** About this task **
Where a line below holds the string "shipping", count it; then give the total without any other words.

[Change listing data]
^^^^

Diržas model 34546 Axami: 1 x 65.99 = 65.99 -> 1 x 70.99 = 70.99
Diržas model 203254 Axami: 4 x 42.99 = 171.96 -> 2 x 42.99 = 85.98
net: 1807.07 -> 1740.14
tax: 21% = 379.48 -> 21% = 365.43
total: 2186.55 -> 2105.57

^^^^

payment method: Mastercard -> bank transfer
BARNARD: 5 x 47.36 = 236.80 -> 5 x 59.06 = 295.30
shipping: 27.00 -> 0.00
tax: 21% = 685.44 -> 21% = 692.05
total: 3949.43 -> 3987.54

^^^^

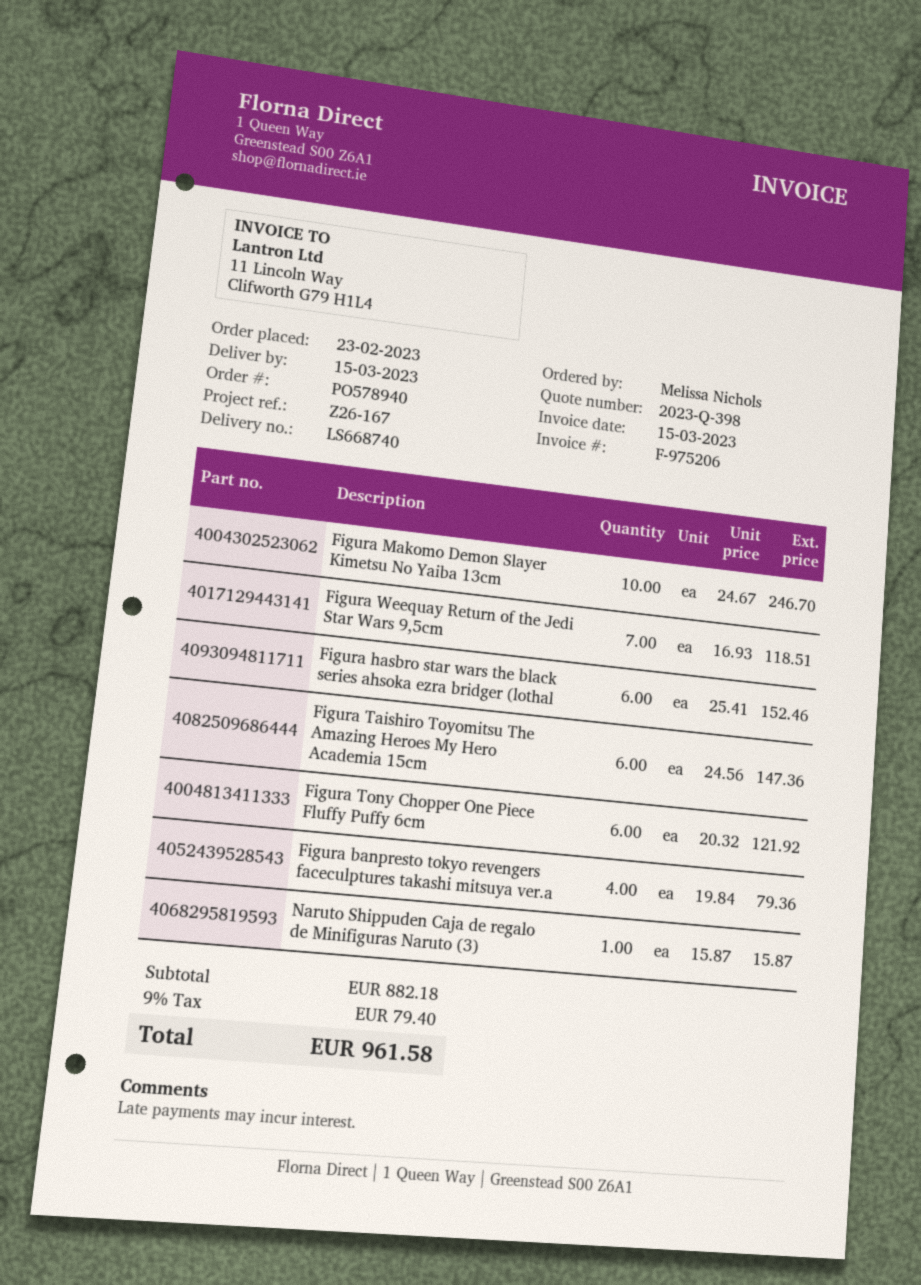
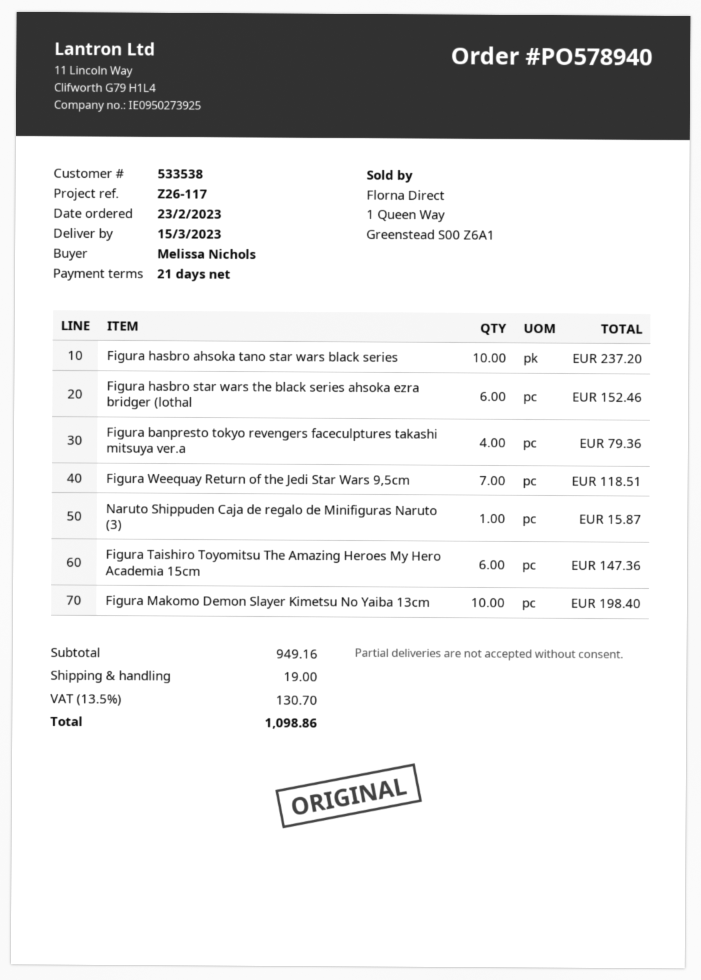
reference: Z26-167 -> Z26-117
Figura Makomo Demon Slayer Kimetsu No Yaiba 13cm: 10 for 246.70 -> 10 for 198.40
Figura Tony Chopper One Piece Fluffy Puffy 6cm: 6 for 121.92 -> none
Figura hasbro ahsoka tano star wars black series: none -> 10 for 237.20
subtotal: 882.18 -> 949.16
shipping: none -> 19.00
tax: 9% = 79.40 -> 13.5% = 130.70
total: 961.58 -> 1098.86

^^^^

** Response **
2